■ **WHAT NEEDS TO BE DONE**: All entries are to be transcribed verbatim, but images are not carried over.

■ **RECORD SET**:
***

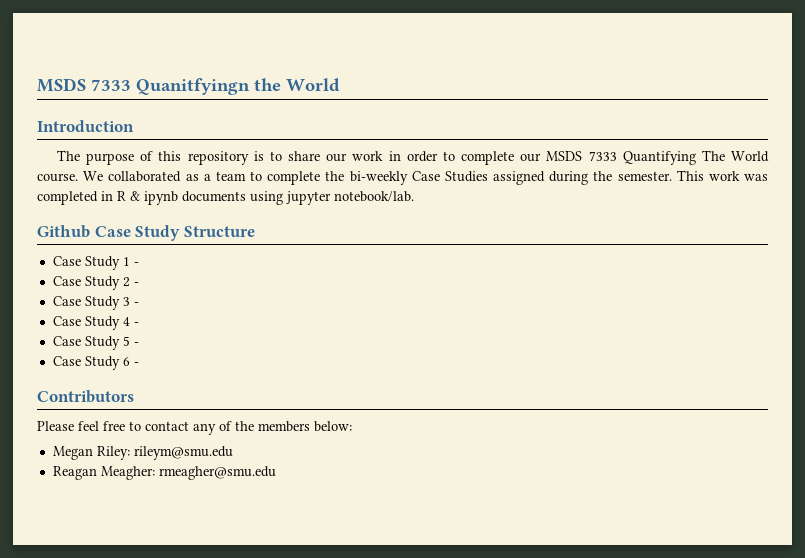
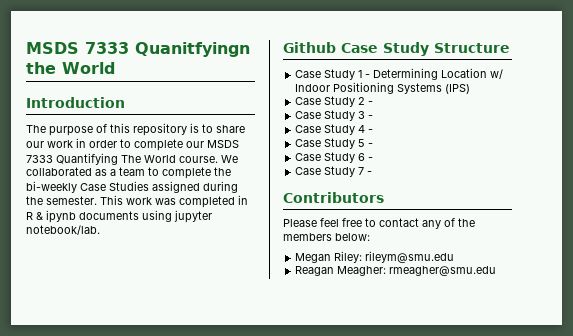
- Case Study 1 -
+ Case Study 1 - Determining Location w/ Indoor Positioning Systems (IPS)
+ Case Study 7 -

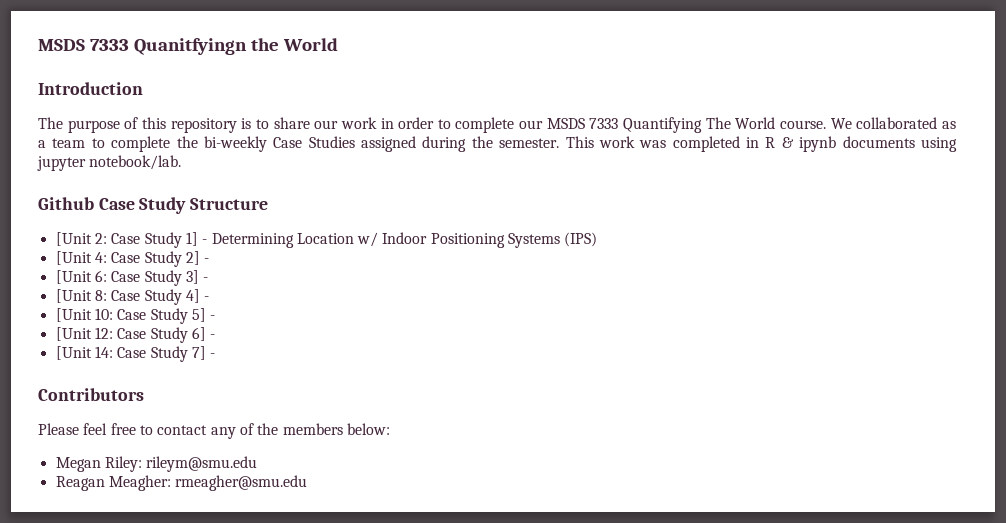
- Case Study 1 - Determining Location w/ Indoor Positioning Systems (IPS)
+ [Unit 2: Case Study 1] - Determining Location w/ Indoor Positioning Systems (IPS)
- Case Study 2 -
- Case Study 3 -
- Case Study 4 -
- Case Study 5 -
- Case Study 6 -
- Case Study 7 -
+ [Unit 4: Case Study 2] -
+ [Unit 6: Case Study 3] -
+ [Unit 8: Case Study 4] -
+ [Unit 10: Case Study 5] -
+ [Unit 12: Case Study 6] -
+ [Unit 14: Case Study 7] -

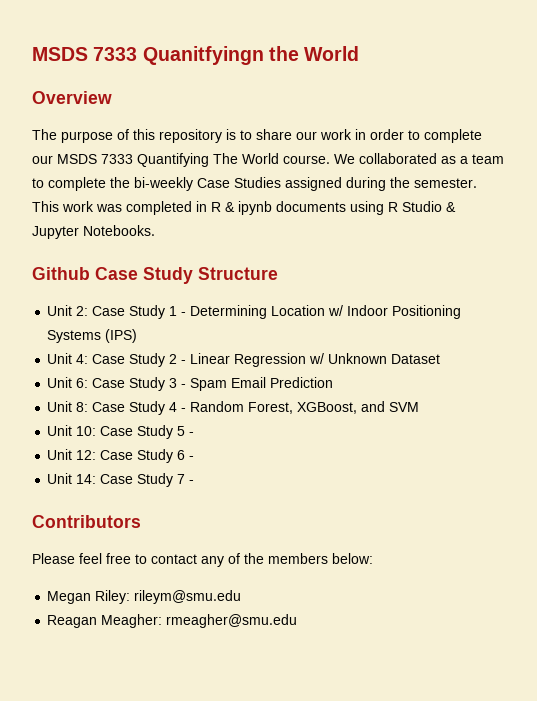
- Introduction
+ Overview
- This work was completed in R & ipynb documents using jupyter notebook/lab.
+ This work was completed in R & ipynb documents using R Studio & Jupyter Notebooks.
- [Unit 2: Case Study 1] - Determining Location w/ Indoor Positioning Systems (IPS)
+ Unit 2: Case Study 1 - Determining Location w/ Indoor Positioning Systems (IPS)
- [Unit 4: Case Study 2] -
- [Unit 6: Case Study 3] -
- [Unit 8: Case Study 4] -
- [Unit 10: Case Study 5] -
- [Unit 12: Case Study 6] -
- [Unit 14: Case Study 7] -
+ Unit 4: Case Study 2 - Linear Regression w/ Unknown Dataset
+ Unit 6: Case Study 3 - Spam Email Prediction
+ Unit 8: Case Study 4 - Random Forest, XGBoost, and SVM
+ Unit 10: Case Study 5 -
+ Unit 12: Case Study 6 -
+ Unit 14: Case Study 7 -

***

■ **SOLUTION TO THE EXERCISE**:
- Case Study 1 -
+ Case Study 1 - Determining Location w/ Indoor Positioning Systems (IPS)
+ Case Study 7 -

- Case Study 1 - Determining Location w/ Indoor Positioning Systems (IPS)
+ [Unit 2: Case Study 1] - Determining Location w/ Indoor Positioning Systems (IPS)
- Case Study 2 -
- Case Study 3 -
- Case Study 4 -
- Case Study 5 -
- Case Study 6 -
- Case Study 7 -
+ [Unit 4: Case Study 2] -
+ [Unit 6: Case Study 3] -
+ [Unit 8: Case Study 4] -
+ [Unit 10: Case Study 5] -
+ [Unit 12: Case Study 6] -
+ [Unit 14: Case Study 7] -

- Introduction
+ Overview
- This work was completed in R & ipynb documents using jupyter notebook/lab.
+ This work was completed in R & ipynb documents using R Studio & Jupyter Notebooks.
- [Unit 2: Case Study 1] - Determining Location w/ Indoor Positioning Systems (IPS)
+ Unit 2: Case Study 1 - Determining Location w/ Indoor Positioning Systems (IPS)
- [Unit 4: Case Study 2] -
- [Unit 6: Case Study 3] -
- [Unit 8: Case Study 4] -
- [Unit 10: Case Study 5] -
- [Unit 12: Case Study 6] -
- [Unit 14: Case Study 7] -
+ Unit 4: Case Study 2 - Linear Regression w/ Unknown Dataset
+ Unit 6: Case Study 3 - Spam Email Prediction
+ Unit 8: Case Study 4 - Random Forest, XGBoost, and SVM
+ Unit 10: Case Study 5 -
+ Unit 12: Case Study 6 -
+ Unit 14: Case Study 7 -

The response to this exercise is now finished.